§ **DATA FOR REVIEW**:
==================================================

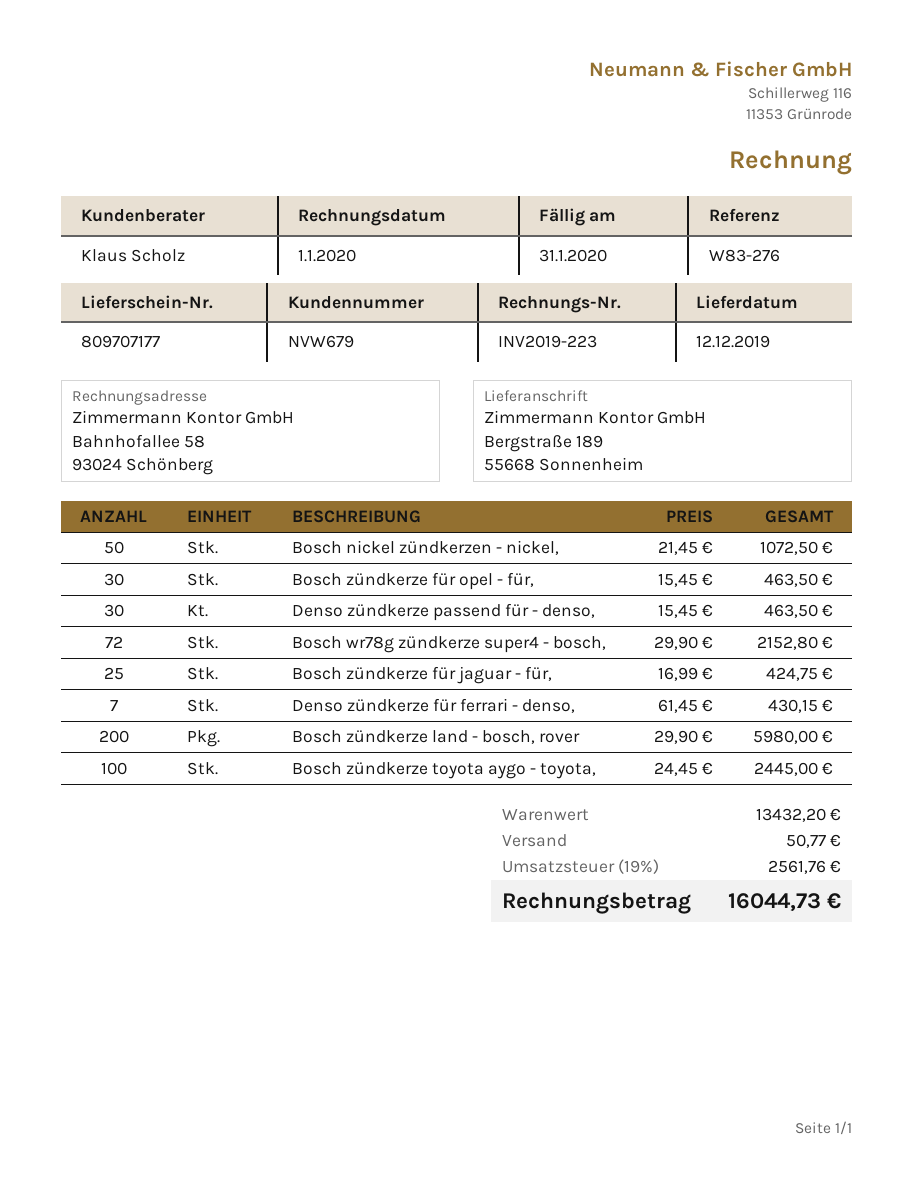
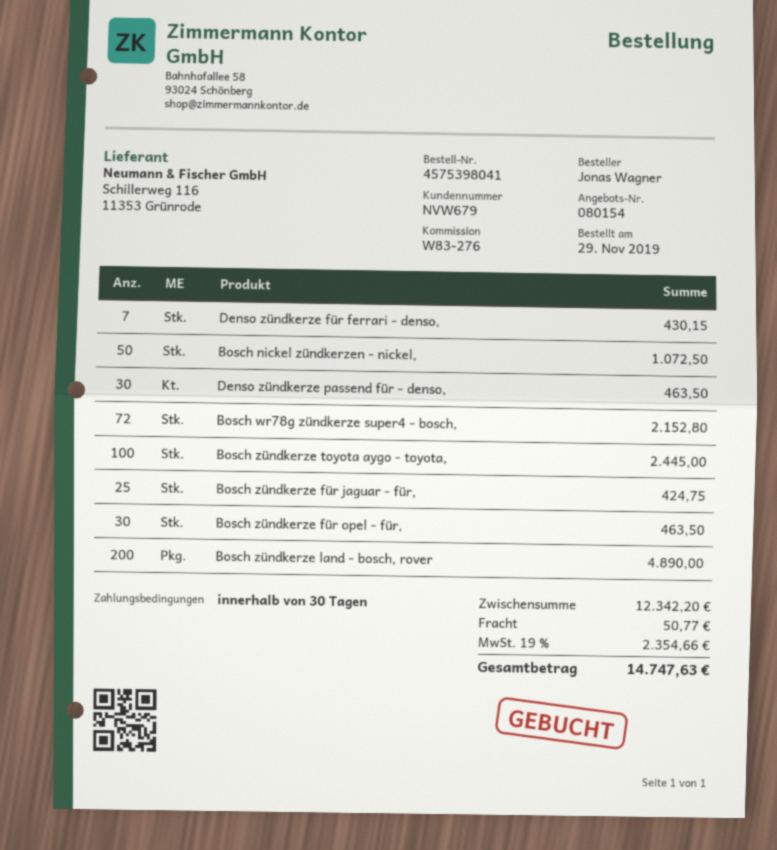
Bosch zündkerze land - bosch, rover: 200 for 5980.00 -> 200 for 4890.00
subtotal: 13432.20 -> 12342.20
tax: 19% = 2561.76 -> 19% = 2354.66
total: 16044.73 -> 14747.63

==================================================

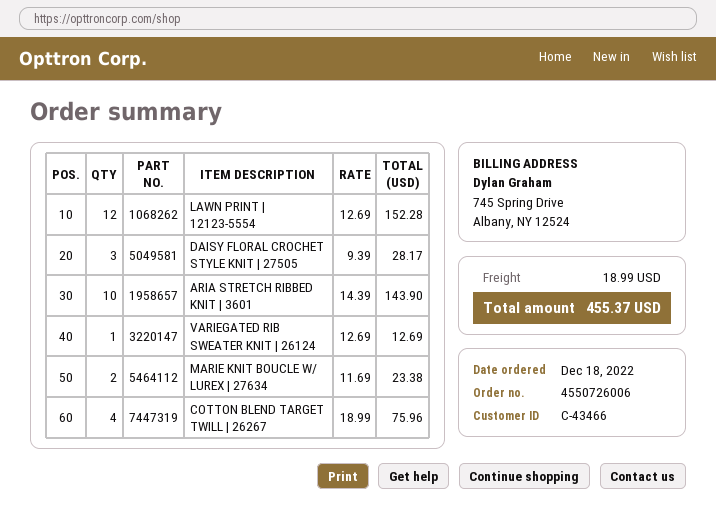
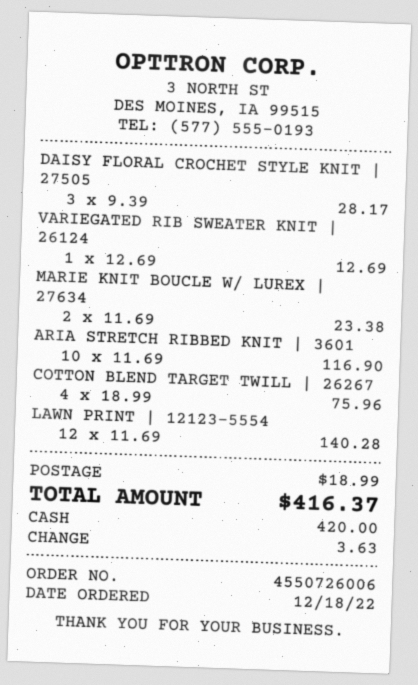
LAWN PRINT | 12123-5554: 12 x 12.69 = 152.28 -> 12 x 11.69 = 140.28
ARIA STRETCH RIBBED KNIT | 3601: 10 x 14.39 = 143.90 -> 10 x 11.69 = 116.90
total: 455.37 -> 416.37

==================================================

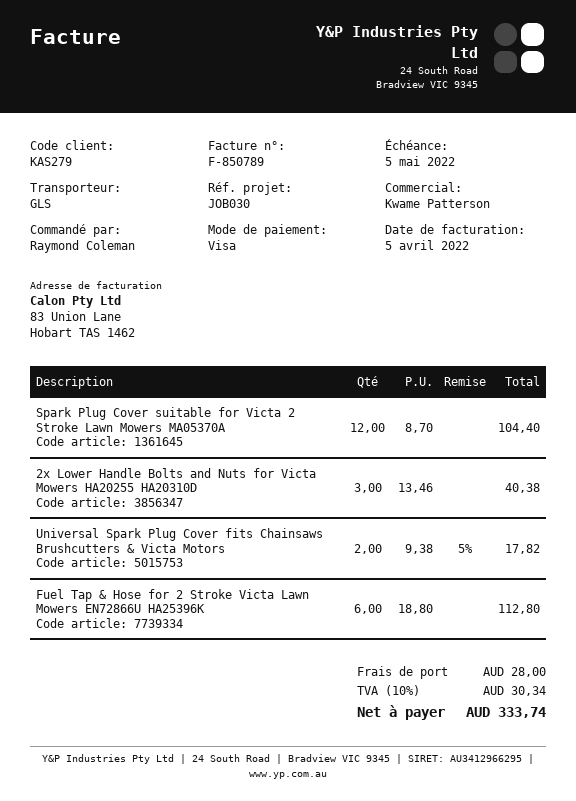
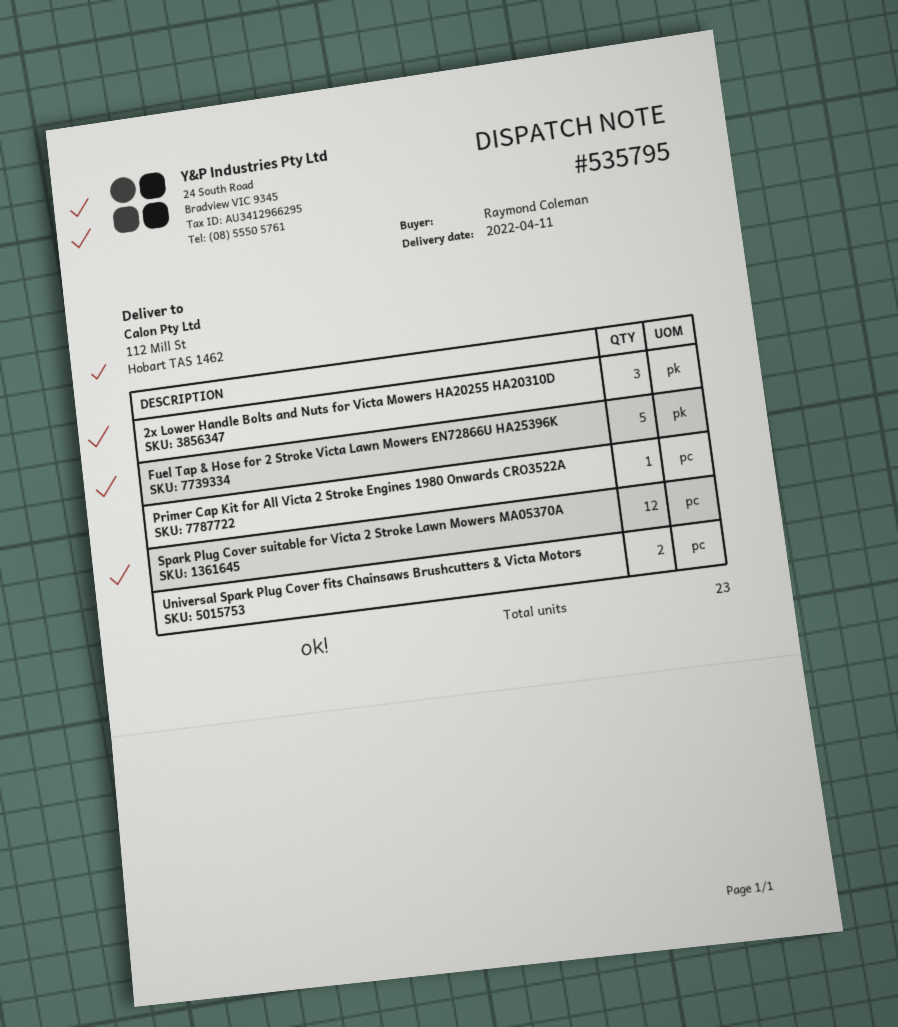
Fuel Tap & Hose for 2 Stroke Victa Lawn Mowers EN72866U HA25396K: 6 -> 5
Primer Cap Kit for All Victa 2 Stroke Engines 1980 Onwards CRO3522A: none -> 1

==================================================

§ **TO DO**:
Reproduce every line above containing "Stroke".

§ **OUTPUT FOR THIS TASK**:
Fuel Tap & Hose for 2 Stroke Victa Lawn Mowers EN72866U HA25396K: 6 -> 5
Primer Cap Kit for All Victa 2 Stroke Engines 1980 Onwards CRO3522A: none -> 1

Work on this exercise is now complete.